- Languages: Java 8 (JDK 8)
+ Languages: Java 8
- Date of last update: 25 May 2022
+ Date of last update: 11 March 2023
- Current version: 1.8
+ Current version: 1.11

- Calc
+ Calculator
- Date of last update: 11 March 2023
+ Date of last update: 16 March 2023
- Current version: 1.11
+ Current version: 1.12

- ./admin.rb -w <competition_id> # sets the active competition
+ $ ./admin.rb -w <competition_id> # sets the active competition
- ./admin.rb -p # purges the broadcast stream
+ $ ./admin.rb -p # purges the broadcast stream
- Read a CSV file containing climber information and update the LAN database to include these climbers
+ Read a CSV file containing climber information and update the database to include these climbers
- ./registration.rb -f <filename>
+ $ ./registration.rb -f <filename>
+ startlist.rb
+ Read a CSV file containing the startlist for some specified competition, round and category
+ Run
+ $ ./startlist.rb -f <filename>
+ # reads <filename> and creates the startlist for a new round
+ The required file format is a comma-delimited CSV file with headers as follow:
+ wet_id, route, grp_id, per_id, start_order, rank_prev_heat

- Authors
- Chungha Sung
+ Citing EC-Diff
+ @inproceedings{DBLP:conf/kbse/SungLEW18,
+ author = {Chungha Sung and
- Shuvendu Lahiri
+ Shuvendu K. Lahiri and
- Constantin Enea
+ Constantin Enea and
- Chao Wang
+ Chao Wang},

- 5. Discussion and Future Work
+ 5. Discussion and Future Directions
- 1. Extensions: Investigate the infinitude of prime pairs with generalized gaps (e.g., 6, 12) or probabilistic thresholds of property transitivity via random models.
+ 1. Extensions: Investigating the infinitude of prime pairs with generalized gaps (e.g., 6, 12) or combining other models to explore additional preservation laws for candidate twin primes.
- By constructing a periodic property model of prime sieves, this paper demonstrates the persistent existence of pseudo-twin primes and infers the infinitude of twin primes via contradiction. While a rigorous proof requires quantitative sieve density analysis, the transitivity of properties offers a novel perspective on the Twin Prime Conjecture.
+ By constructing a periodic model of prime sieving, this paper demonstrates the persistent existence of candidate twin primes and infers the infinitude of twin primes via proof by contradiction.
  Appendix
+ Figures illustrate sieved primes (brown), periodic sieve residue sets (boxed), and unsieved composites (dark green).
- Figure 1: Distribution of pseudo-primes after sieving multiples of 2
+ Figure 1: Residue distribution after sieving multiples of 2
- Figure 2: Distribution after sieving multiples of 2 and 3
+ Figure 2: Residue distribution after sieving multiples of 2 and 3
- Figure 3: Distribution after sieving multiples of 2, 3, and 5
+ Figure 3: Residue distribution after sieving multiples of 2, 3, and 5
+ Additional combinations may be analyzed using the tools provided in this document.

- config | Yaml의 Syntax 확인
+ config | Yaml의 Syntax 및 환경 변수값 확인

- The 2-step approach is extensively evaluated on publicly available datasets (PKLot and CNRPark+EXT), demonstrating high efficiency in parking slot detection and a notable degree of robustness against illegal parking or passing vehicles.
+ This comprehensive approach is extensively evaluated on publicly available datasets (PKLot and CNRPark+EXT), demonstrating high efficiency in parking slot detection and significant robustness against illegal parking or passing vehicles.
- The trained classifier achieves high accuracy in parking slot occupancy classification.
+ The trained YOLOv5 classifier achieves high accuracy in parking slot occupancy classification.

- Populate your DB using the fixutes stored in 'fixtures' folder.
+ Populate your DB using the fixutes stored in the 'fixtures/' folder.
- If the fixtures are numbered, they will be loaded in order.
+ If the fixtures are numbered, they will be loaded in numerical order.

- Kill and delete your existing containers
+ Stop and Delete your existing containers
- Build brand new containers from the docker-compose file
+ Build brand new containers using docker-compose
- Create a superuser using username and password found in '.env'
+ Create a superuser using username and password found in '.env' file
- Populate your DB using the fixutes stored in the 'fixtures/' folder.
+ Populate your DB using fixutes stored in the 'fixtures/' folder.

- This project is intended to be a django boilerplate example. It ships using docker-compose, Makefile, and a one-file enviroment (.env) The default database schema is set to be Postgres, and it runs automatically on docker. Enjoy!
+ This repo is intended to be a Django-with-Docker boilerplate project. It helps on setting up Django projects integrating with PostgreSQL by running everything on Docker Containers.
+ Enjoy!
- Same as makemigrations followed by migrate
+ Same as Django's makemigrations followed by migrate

****************

◆ EXERCISE INSTRUCTIONS ◆
Set down, exactly as written, each line of the data from its opening line through the one containing "16 March 2023". Output nothing more.

◆ TASK RESULT ◆
- Languages: Java 8 (JDK 8)
+ Languages: Java 8
- Date of last update: 25 May 2022
+ Date of last update: 11 March 2023
- Current version: 1.8
+ Current version: 1.11

- Calc
+ Calculator
- Date of last update: 11 March 2023
+ Date of last update: 16 March 2023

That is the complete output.